2) Technical skill and style: Lange was the less technically adept; she used a hand-held large (or maybe medium) format camera; she got close to the subjects. Adams was more of a careful technician; he used a tripod; he allowed the subjects to prepare themselves rather than attempting something akin to "candid" shots.
3) Their larger body of work: Lange had already made many photos of people as part of her earlier documentary work. Adams made his reputation as a landscape photographer in the linage (sort of) of great western landscape painters.
All this led me to ponder a question: which subject matter is best suited to portrayals of America?
The national parks, we've learned, were established at least in part as a statement of patriotic pride. While the USA might not have a long, magnificent cultural history like Europe, the parks demonstrated that it did encompass monumental landscapes. On the other hand, can the landscape without the people tell us much about the culture that is definitive of the nation?
And that of course sends me back to my interim course in Greece and Turkey where we talked about taking photographs and what we include and exclude. More often than not the tourist post-cards are photos of buildings (or ruins of them). Some are of spectacular landscape, though often as background for the human construction. Seldom are people included.

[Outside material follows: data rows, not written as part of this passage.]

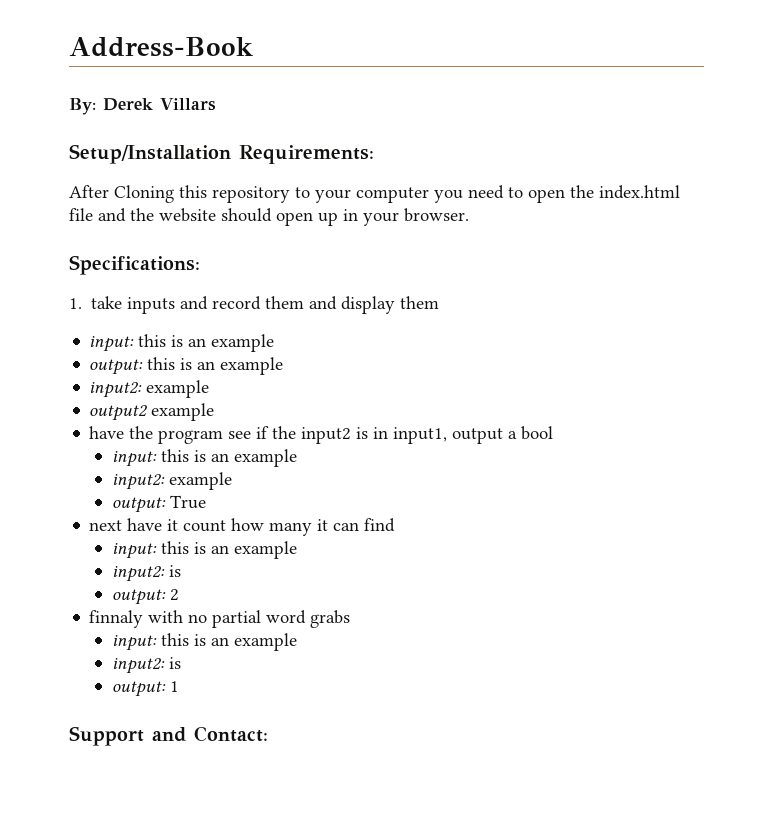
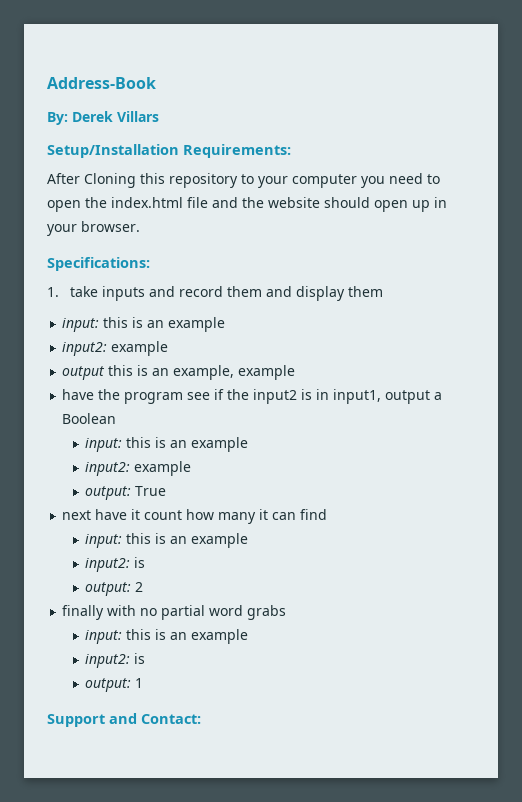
  1. take inputs and record them and display them
  input: this is an example
- output: this is an example
  input2: example
- output2 example
+ output this is an example, example
- have the program see if the input2 is in input1, output a bool
+ have the program see if the input2 is in input1, output a Boolean
- finnaly with no partial word grabs
+ finally with no partial word grabs

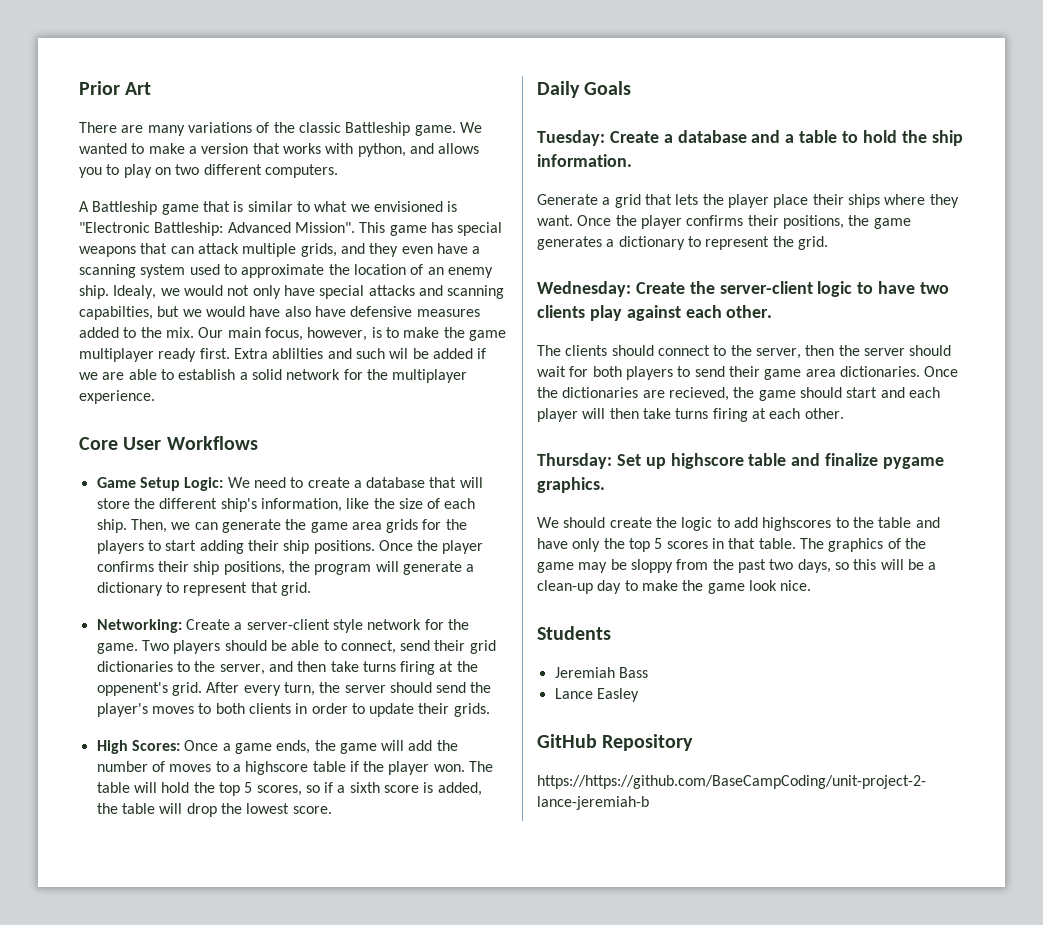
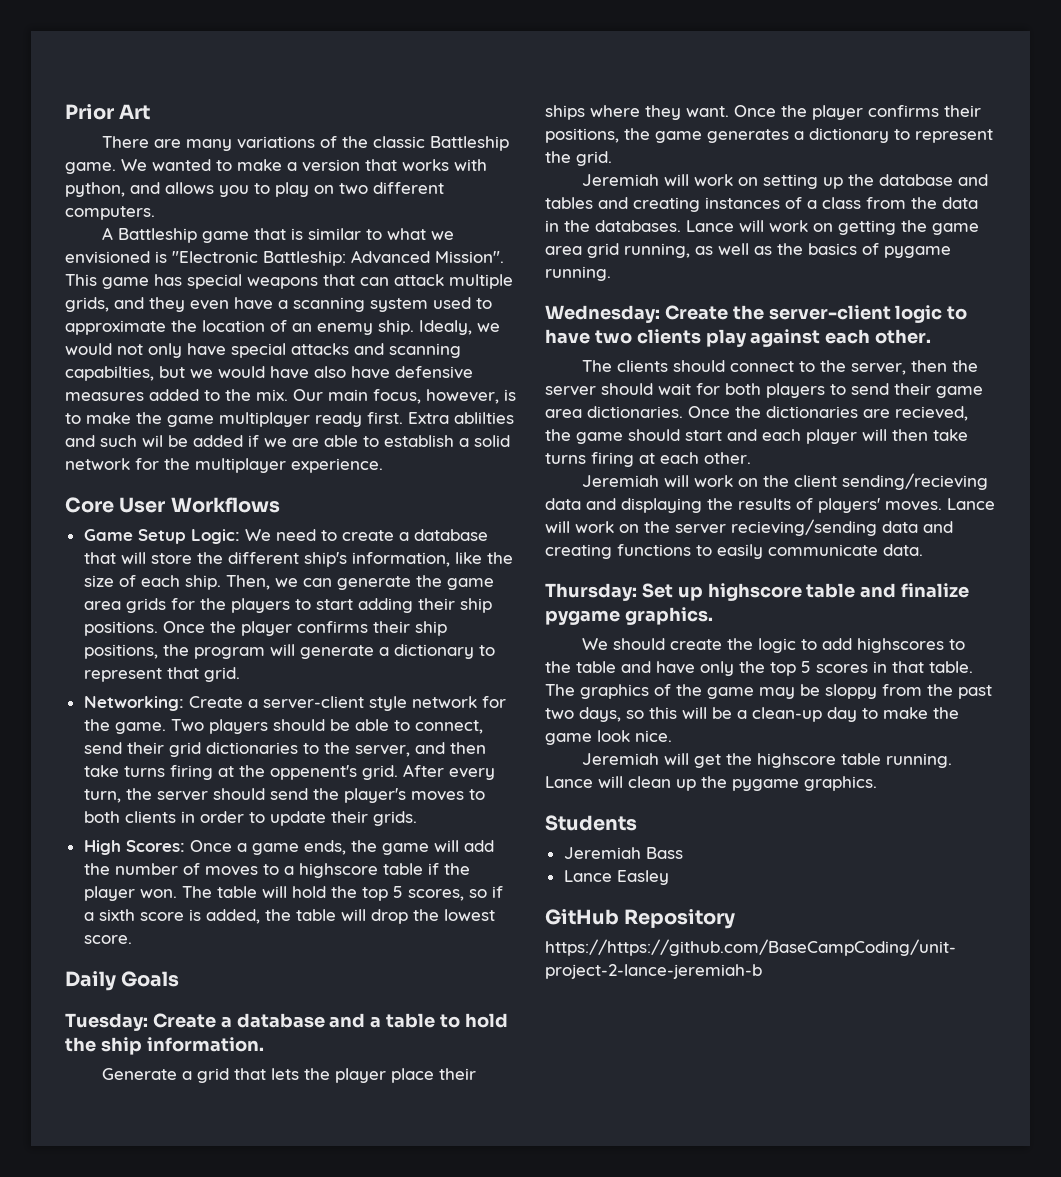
+ Jeremiah will work on setting up the database and tables and creating instances of a class from the data in the databases. Lance will work on getting the game area grid running, as well as the basics of pygame running.
+ Jeremiah will work on the client sending/recieving data and displaying the results of players' moves. Lance will work on the server recieving/sending data and creating functions to easily communicate data.
+ Jeremiah will get the highscore table running. Lance will clean up the pygame graphics.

Now I'm back to those photos Lange took. (The one here is hers. More via the link in the first paragraph.) Some observers suggest that she portrays degradation in contrast to Adams who shows the people's dignity. When I look at her photos, I see human vulnerability and am moved. But, I wonder if that sort of intimacy is more than what is generally desired when we are looking for images to convey something large about a nation. Perhaps we default to landscape or buildings because those are less personal.
More to ponder.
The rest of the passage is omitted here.